WRITING GAME #31












THE PLAYERS:
Nick
Matt

Lights flashed, lenses clicked, and cameras whirred as I stepped into the
spotlight. I smiled. I was soaking up the attention. "My friends," I
turned to face the sudience, "I am dying!"
The masses turned in vain "And you are smiling?" They
scorned me. A bitter, acerbic spittle flew from their mouths as they screamed
and booed at me. My smile turned to a frown; tears began to well up in my eyes.
"Fuck you pot-smoking turkey!" I shouted.
"so what if I am a hermaphrodite?" I asked.
"That's irrevelant!" they cried, hurling rocks and stones at my unprotected body.
But my force shield immediately went up and repelled the missles. "Ha, you think
these can hurt me?" I laughed. "I am permiable
only by seagulls. Oh shit, why did I tell you?"
"No, ass-HOLE, you didn't. All you told me is that I ran like a flock
of seagulls when I did the mile. It wasn't funny AT ALL, believe you me."

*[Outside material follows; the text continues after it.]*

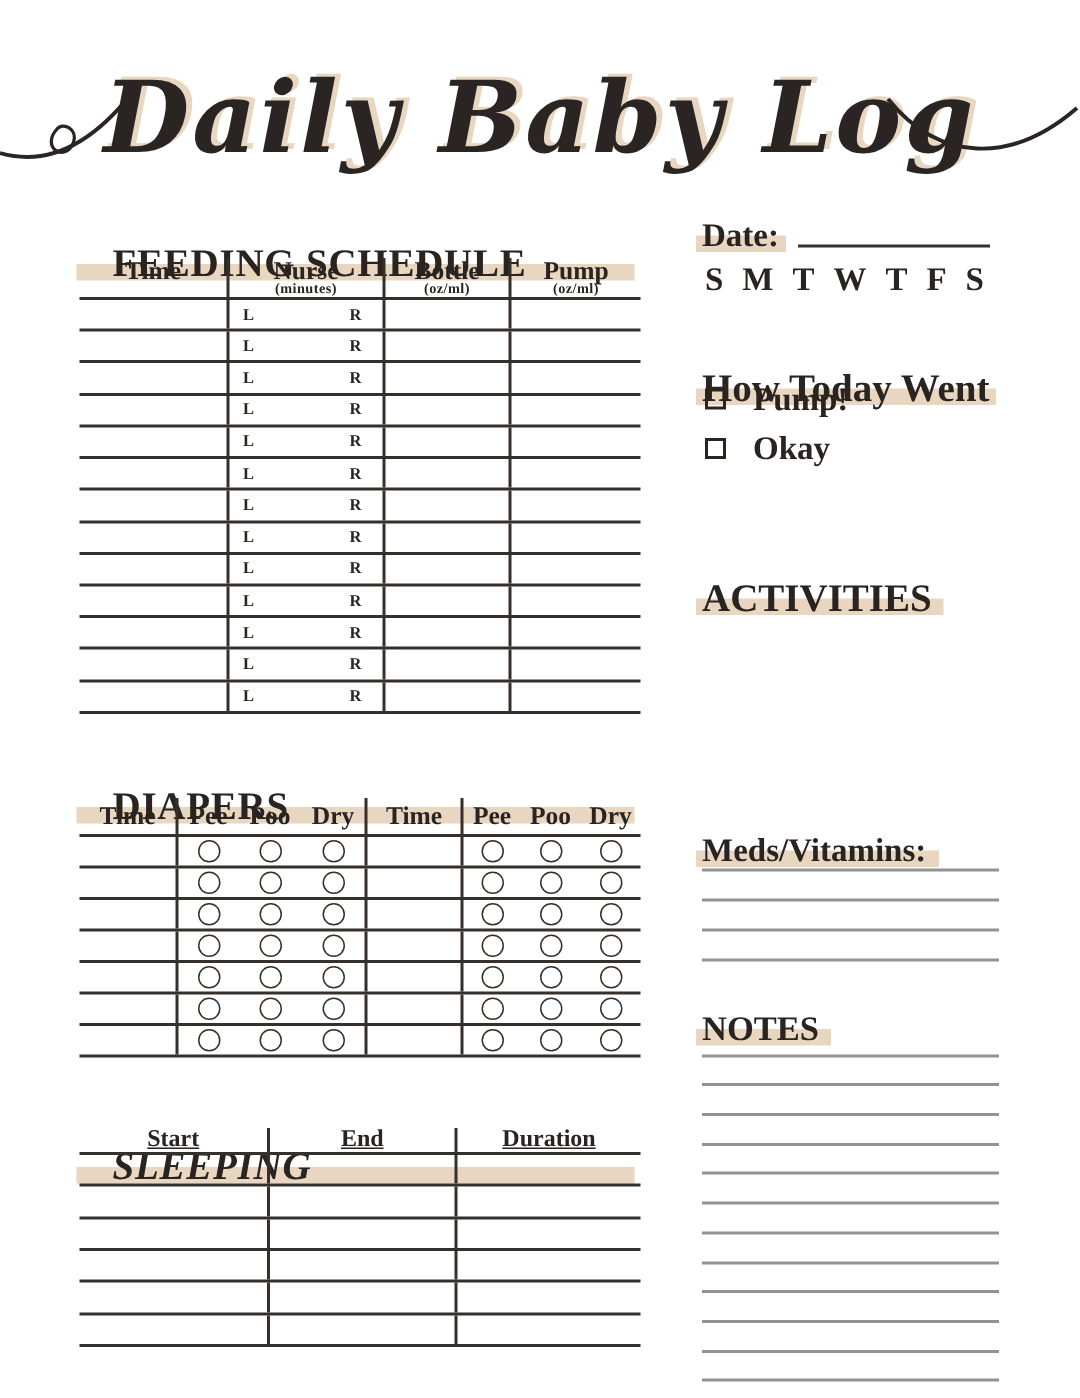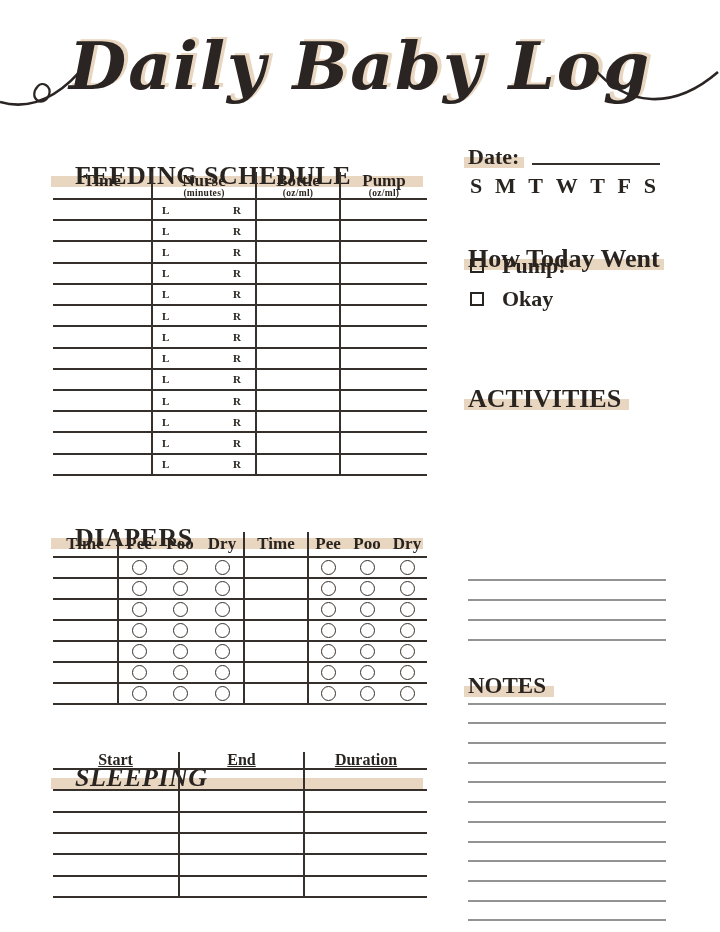"Daily Baby Log" .title-wrap h1 { margin: 0 -> 12px }
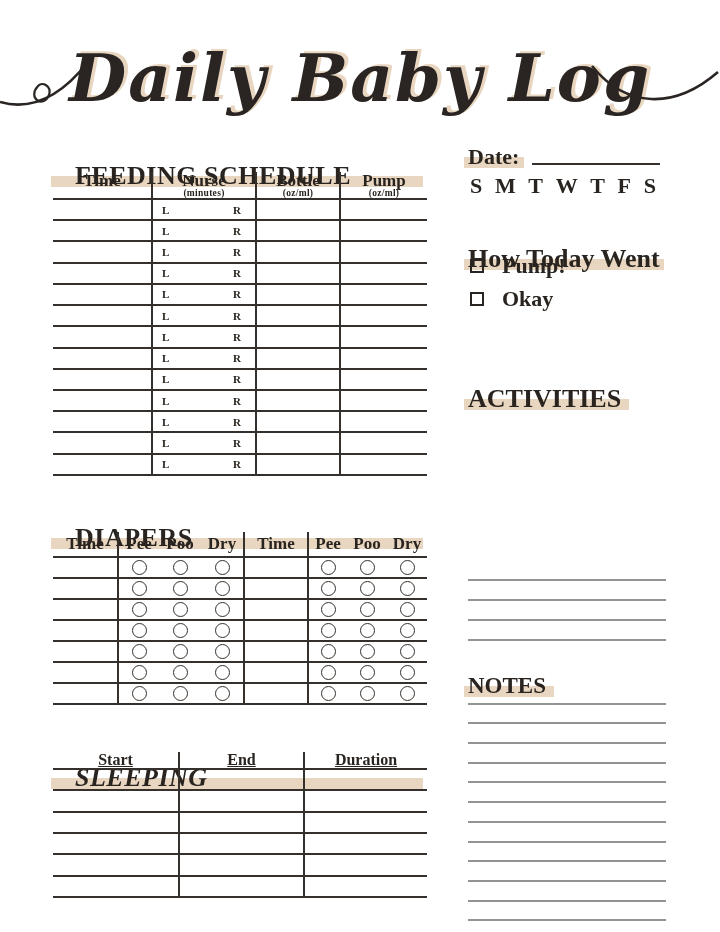"Meds/Vitamins:" h2.snug-heading { html: none -> <h2>Meds/Vitamins:</h2> }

They insisted on nesting in my hair and
crapping on my face. Damn them, I thought. Anyways
that was disgusting. So I took a long hot shower to clean all the shit off
(literally and figuratively). After that I got into bed, pulled the covers up over
hy head and wondered how I got from the
ceremony to my bedroom. "How scary." I beat off
the ravaging, pillaging hordes of ravaging, pillaging Vikings. Then  beat off.
After that I slept. The eventually I woke up, got out of bed, bragged a comb
throught my armpit, and got some underwear on.
"To the Batcave!" I I screamed as I jumped
down. "Holy fishheads, Batfuck!" because I was pissed at the caped
crusader so I was betraying him. I landed on his shoulder and beat his head in
with my strong man-gina. "Take that, Mr. Barney!"
I yelled. I meant business. Never had I been
so hot and bothered. I punched him in the face three times, then hopped
into the Batmobile and drove off. I ad to get to the strip club -- fast -- or else
I would be forced to play StarCraft all night.
Even though medics were hot, nothing compared to the
sweet taste of death. So I drove the Batmobile into a tree. The End?